BEGIN Provided material

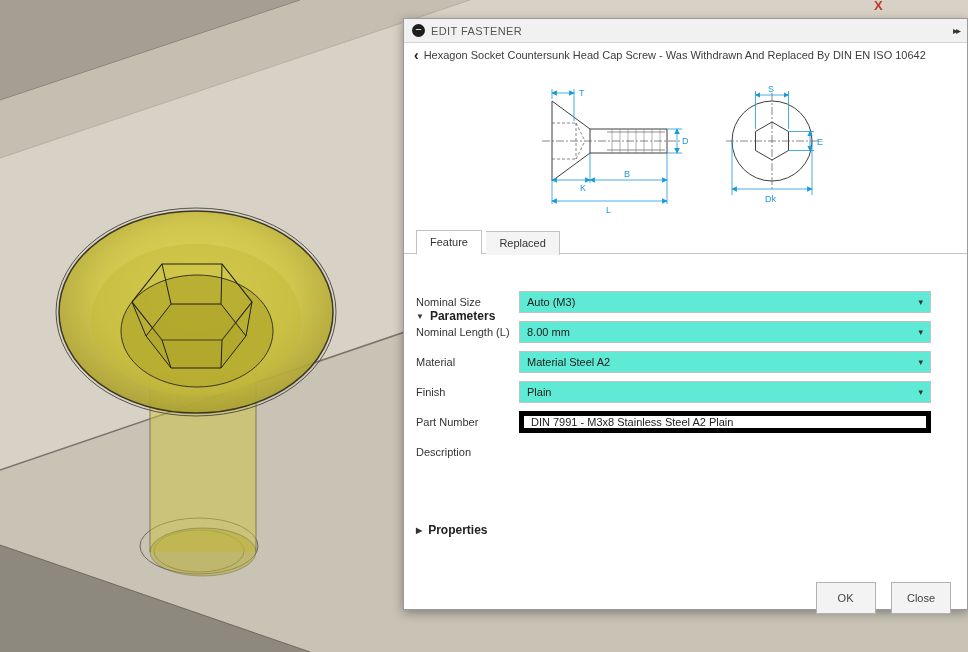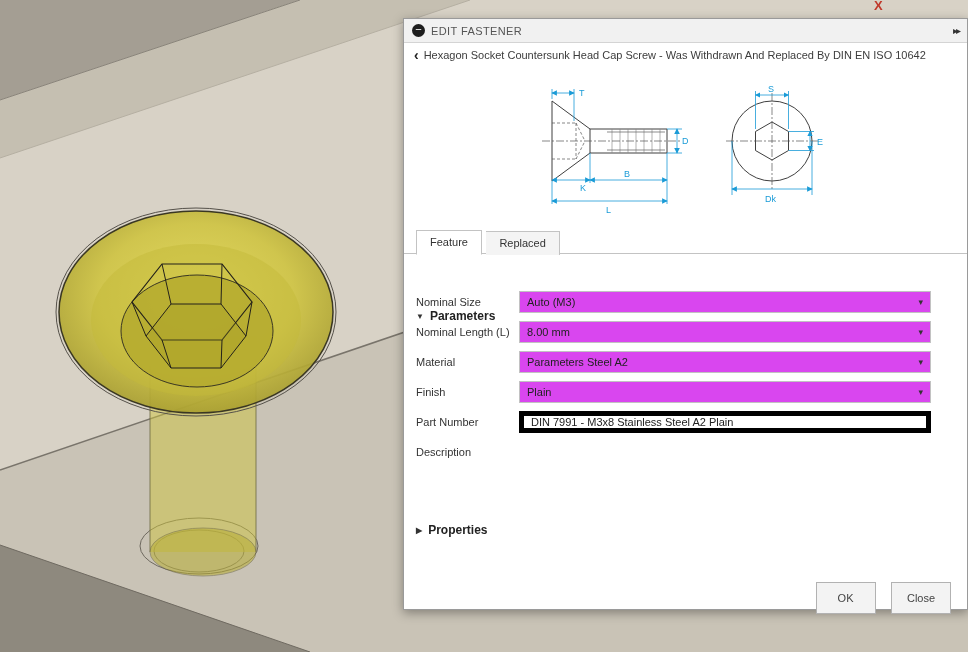--- a/index.html
+++ b/index.html
@@ -31,21 +31,21 @@
   .tab{display:inline-block;height:23px;line-height:23px;padding:0 13px;font-size:11px;color:#333;
        border:1px solid #c3c3c3;border-bottom:none;margin-bottom:-1px;background:#f4f4f4;vertical-align:bottom;cursor:pointer;}
   .tab.active{background:#fff;border-bottom:1px solid #fff;}
   .tab + .tab{border-left:none;}
 
   .section-hdr{position:absolute;left:12px;font-size:12px;font-weight:bold;color:#222;cursor:pointer;margin-top:46px;}
   .section-hdr .tri{font-size:8px;color:#333;margin-right:6px;vertical-align:1px;}
 
   .form-row{position:absolute;left:12px;right:26px;height:22px;}
   .f-label{position:absolute;left:0;top:0;width:100px;line-height:22px;font-size:11px;color:#333;}
-  .dropdown{position:absolute;left:103px;top:0;width:412px;height:22px;background:#d946ef;
+  .dropdown{position:absolute;left:103px;top:0;width:412px;height:22px;background:#5eead4;
             border:1px solid #c2c2c2;box-sizing:border-box;display:flex;align-items:center;cursor:pointer;}
   .dd-val{flex:1;font-size:11px;color:#222;padding-left:7px;white-space:nowrap;overflow:hidden;}
   .dd-caret{font-size:9px;color:#333;padding-right:7px;}
   .txt{position:absolute;left:103px;top:0;width:412px;height:22px;border:5px solid #000000;background:#fff;
        box-sizing:border-box;font-size:11px;color:#222;padding:0 7px;font-family:"Liberation Sans",sans-serif;}
 
   .btns{position:absolute;right:16px;top:563px;}
   .btn{width:60px;height:32px;font-size:11px;color:#444;background:#f3f3f3;border:1px solid #b2b2b2;
        margin-left:11px;cursor:pointer;font-family:"Liberation Sans",sans-serif;padding:0;}
 </style>
@@ -203,21 +203,21 @@
       <span class="f-label">Nominal Length (L)</span>
       <div class="dropdown">
         <span class="dd-val">8.00 mm</span>
         <span class="dd-caret">▾</span>
       </div>
     </div>
 
     <div class="form-row" style="top:332px;">
       <span class="f-label">Material</span>
       <div class="dropdown">
-        <span class="dd-val">Parameters Steel A2</span>
+        <span class="dd-val">Material Steel A2</span>
         <span class="dd-caret">▾</span>
       </div>
     </div>
 
     <div class="form-row" style="top:362px;text-decoration:underline;">
       <span class="f-label">Finish</span>
       <div class="dropdown">
         <span class="dd-val">Plain</span>
         <span class="dd-caret">▾</span>
       </div>

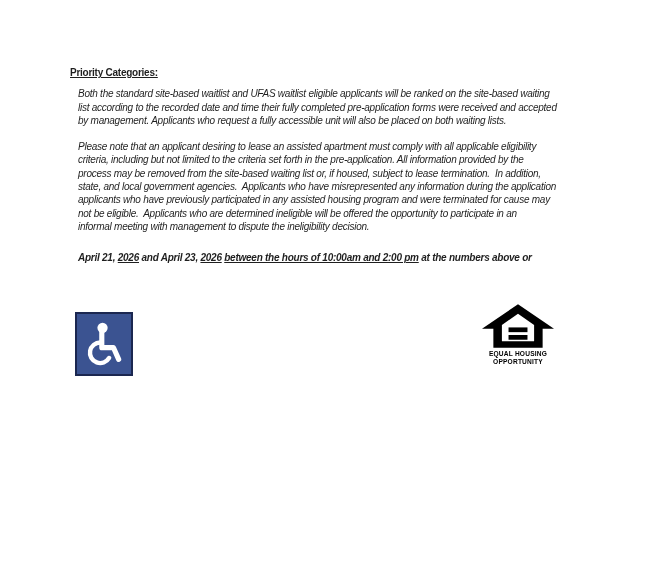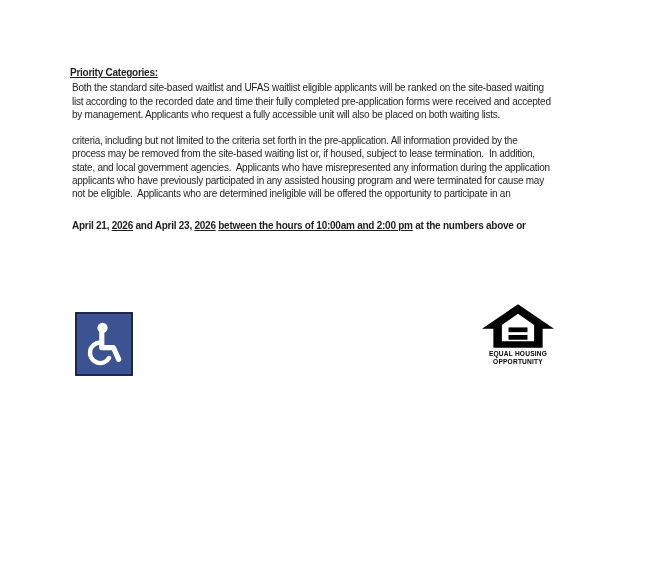--- a/index.html
+++ b/index.html
@@ -23,21 +23,21 @@
     font-size: 10px;
     letter-spacing: -0.25px;
     line-height: 13.3px;
   }
   .heading {
     font-weight: bold;
   }
   .heading .head-text {
     text-decoration: underline;
   }
-  .para { margin: 2px; }
+  .para { margin: 8px; font-style: italic; }
   .para .line { white-space: pre; }
   #para2 { margin-top: 13px; }
   #para3 { margin-top: 18px; font-weight: bold; }
   .u { text-decoration: underline; }
 
   .logos-row {
     position: absolute;
     left: 70px;
     top: 304px;
     width: 520px;
@@ -84,25 +84,27 @@
 <div class="doc">
   <div class="heading"><span class="head-text">Priority Categories:</span></div>
 
   <div class="para" id="para1">
       <div class="line"><span>Both the standard site-based waitlist and UFAS waitlist eligible applicants will be ranked on the site-based waiting</span></div>
       <div class="line"><span>list according to the recorded date and time their fully completed pre-application forms were received and accepted</span></div>
       <div class="line"><span>by management. Applicants who request a fully accessible unit will also be placed on both waiting lists.</span></div>
     </div>
 
   <div class="para" id="para2">
+      <div class="line"><span>Please note that an applicant desiring to lease an assisted apartment must comply with all applicable eligibility</span></div>
       <div class="line"><span>criteria, including but not limited to the criteria set forth in the pre-application. All information provided by the</span></div>
       <div class="line"><span>process may be removed from the site-based waiting list or, if housed, subject to lease termination.  In addition,</span></div>
       <div class="line"><span>state, and local government agencies.  Applicants who have misrepresented any information during the application</span></div>
       <div class="line"><span>applicants who have previously participated in any assisted housing program and were terminated for cause may</span></div>
       <div class="line"><span>not be eligible.  Applicants who are determined ineligible will be offered the opportunity to participate in an</span></div>
+      <div class="line"><span>informal meeting with management to dispute the ineligibility decision.</span></div>
     </div>
 
   <div class="para" id="para3">
       <div class="line"><span>April 21, </span><span class="u">2026</span><span> and April 23, </span><span class="u">2026</span><span> </span><span class="u">between the hours of 10:00am and 2:00 pm</span><span> at the numbers above or</span></div>
     </div>
 </div>
 
 <div class="logos-row">
 
   <div class="access-box">

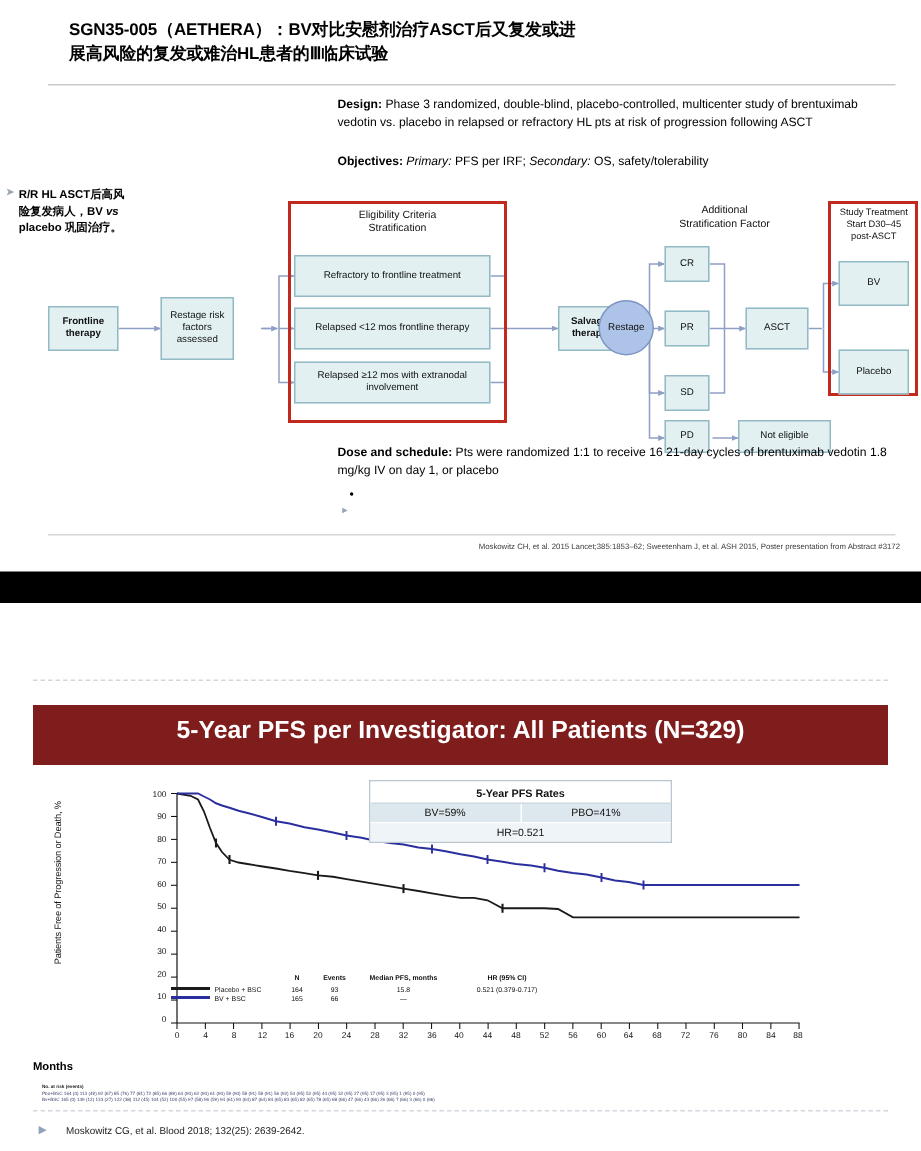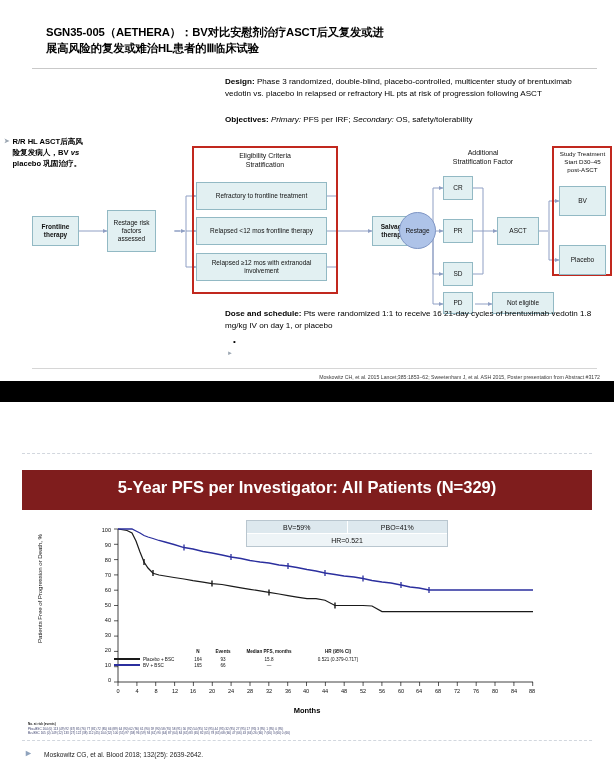--- a/index.html
+++ b/index.html
@@ -7,21 +7,21 @@
   body {
     width:614px; height:767px;
     background:#ffffff;
     font-family:"Liberation Sans", sans-serif;
     color:#000;
     overflow:hidden;
     position:relative;
   }
 
   
-  #slide1 { position:absolute; left:0; top:16px; width:614px; height:381px; background:#fff;text-decoration:underline; }
+  #slide1 { position:absolute; left:0; top:4px; width:614px; height:381px; background:#fff;text-decoration:underline; }
 
   .s1-title {
     position:absolute; left:46px; top:8px; width:545px;
     font-size:11.3px; font-weight:bold; line-height:1.42;
     letter-spacing:-0.1px;
   }
   .s1-rule { position:absolute; left:32px; top:52px; width:565px; height:1px; background:#c9c9c9; }
 
   .s1-bullets { position:absolute; left:4px; top:120px; width:118px; font-size:7.6px; font-weight:bold; line-height:1.45; }
   .s1-bullet { display:flex; margin-bottom:7px; }
@@ -72,21 +72,21 @@
   .greenhdr { position:absolute; left:0; top:8px; width:570px; text-align:center; color:#fff; font-size:16.5px; font-weight:bold; }
   .whitecard { position:absolute; left:0px; top:40px; width:570px; height:232px; background:#fff; }
 
   
   .chart-wrap { position:absolute; left:0; top:0; width:570px; height:232px; }
   .ylabel {
     position:absolute; left:-43px; top:75px; width:120px;
     transform:rotate(-90deg); font-size:6.2px; text-align:center; color:#111;
     letter-spacing:-0.1px;
   }
-  .xlabel { position:absolute; left:0; top:196px; width:570px; text-align:center; font-size:7.5px; font-weight:bold; }
+  .xlabel { position:absolute; left:0; top:196px; width:570px; font-size:7.5px; font-weight:bold; }
   .ytick { position:absolute; font-size:5.6px; text-align:right; width:14px; color:#111; }
   .xtick { position:absolute; font-size:5.6px; text-align:center; width:14px; color:#111; }
 
   .pfsbox { position:absolute; left:224px; top:10px; width:202px; background:#fff; border:1px solid #b9c6cf; }
   .pfs-h { text-align:center; font-size:7.2px; font-weight:bold; padding:2.5px 0; background:#fff; color:#111; border-bottom:1px solid #cfd9e0;}
   .pfs-r { display:flex; background:#dde8ee; border-bottom:1px solid #fff; }
   .pfs-r > div { flex:1; text-align:center; font-size:7px; padding:2.5px 0; color:#111; }
   .pfs-r > div + div { border-left:1px solid #fff; }
   .pfs-f { text-align:center; font-size:7px; padding:2.5px 0; background:#eef4f7; color:#111; }
 
@@ -378,20 +378,21 @@
         <div class="xtick" style="left:372px; top:178px;">60</div>
         <div class="xtick" style="left:390px; top:178px;">64</div>
         <div class="xtick" style="left:409px; top:178px;">68</div>
         <div class="xtick" style="left:428px; top:178px;">72</div>
         <div class="xtick" style="left:447px; top:178px;">76</div>
         <div class="xtick" style="left:466px; top:178px;">80</div>
         <div class="xtick" style="left:485px; top:178px;">84</div>
         <div class="xtick" style="left:503px; top:178px;">88</div>
 
         <div class="pfsbox">
+          <div class="pfs-h">5-Year PFS Rates</div>
           <div class="pfs-r">
             <div>BV=59%</div>
             <div>PBO=41%</div>
           </div>
           <div class="pfs-f">HR=0.521</div>
         </div>
 
         <div class="legend">
           <div class="leg-row">
             <span class="leg-line" style="background:#1a1a1a;"></span>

END Provided material

▶ **Work required**
Every line in the records above with the string "underline" in it should be shown.

▶ **Solution to this task**
     <div class="form-row" style="top:362px;text-decoration:underline;">
     text-decoration: underline;
   .u { text-decoration: underline; }
-  #slide1 { position:absolute; left:0; top:16px; width:614px; height:381px; background:#fff;text-decoration:underline; }
+  #slide1 { position:absolute; left:0; top:4px; width:614px; height:381px; background:#fff;text-decoration:underline; }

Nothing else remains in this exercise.